* **Work task**
Below are lines of data; restate word for word those running from the line containing "[157,659,239,670] academnic ->" to the line containing "[92,769,199,779] [57,803,154,818] [57,839,155,851]", inclusive, and no others.

■ ■ ■

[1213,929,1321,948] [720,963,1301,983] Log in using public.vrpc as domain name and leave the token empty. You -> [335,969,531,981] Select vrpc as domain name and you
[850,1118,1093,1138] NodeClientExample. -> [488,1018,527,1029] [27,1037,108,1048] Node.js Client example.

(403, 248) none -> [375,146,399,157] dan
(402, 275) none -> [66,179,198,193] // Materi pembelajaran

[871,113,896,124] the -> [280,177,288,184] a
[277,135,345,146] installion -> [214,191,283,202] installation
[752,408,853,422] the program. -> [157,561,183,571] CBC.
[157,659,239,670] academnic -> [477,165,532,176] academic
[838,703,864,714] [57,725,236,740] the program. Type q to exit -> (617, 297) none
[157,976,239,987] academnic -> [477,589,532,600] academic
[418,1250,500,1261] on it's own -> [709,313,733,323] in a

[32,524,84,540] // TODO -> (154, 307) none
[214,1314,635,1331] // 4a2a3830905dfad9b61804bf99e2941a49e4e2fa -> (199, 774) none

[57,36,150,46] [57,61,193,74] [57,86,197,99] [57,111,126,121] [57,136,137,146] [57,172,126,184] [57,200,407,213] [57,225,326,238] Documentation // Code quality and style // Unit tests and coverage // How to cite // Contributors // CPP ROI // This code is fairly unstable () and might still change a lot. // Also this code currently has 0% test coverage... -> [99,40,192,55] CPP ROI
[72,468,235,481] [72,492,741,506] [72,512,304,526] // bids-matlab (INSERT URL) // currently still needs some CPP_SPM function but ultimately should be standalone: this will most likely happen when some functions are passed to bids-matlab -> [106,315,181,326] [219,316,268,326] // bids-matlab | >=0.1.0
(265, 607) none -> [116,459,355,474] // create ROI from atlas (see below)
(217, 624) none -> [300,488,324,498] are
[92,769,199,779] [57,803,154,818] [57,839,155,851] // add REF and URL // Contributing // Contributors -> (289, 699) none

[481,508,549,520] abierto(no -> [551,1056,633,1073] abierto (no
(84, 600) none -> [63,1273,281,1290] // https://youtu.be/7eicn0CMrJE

■ ■ ■

* **Answer to this exercise**
[157,659,239,670] academnic -> [477,165,532,176] academic
[838,703,864,714] [57,725,236,740] the program. Type q to exit -> (617, 297) none
[157,976,239,987] academnic -> [477,589,532,600] academic
[418,1250,500,1261] on it's own -> [709,313,733,323] in a

[32,524,84,540] // TODO -> (154, 307) none
[214,1314,635,1331] // 4a2a3830905dfad9b61804bf99e2941a49e4e2fa -> (199, 774) none

[57,36,150,46] [57,61,193,74] [57,86,197,99] [57,111,126,121] [57,136,137,146] [57,172,126,184] [57,200,407,213] [57,225,326,238] Documentation // Code quality and style // Unit tests and coverage // How to cite // Contributors // CPP ROI // This code is fairly unstable () and might still change a lot. // Also this code currently has 0% test coverage... -> [99,40,192,55] CPP ROI
[72,468,235,481] [72,492,741,506] [72,512,304,526] // bids-matlab (INSERT URL) // currently still needs some CPP_SPM function but ultimately should be standalone: this will most likely happen when some functions are passed to bids-matlab -> [106,315,181,326] [219,316,268,326] // bids-matlab | >=0.1.0
(265, 607) none -> [116,459,355,474] // create ROI from atlas (see below)
(217, 624) none -> [300,488,324,498] are
[92,769,199,779] [57,803,154,818] [57,839,155,851] // add REF and URL // Contributing // Contributors -> (289, 699) none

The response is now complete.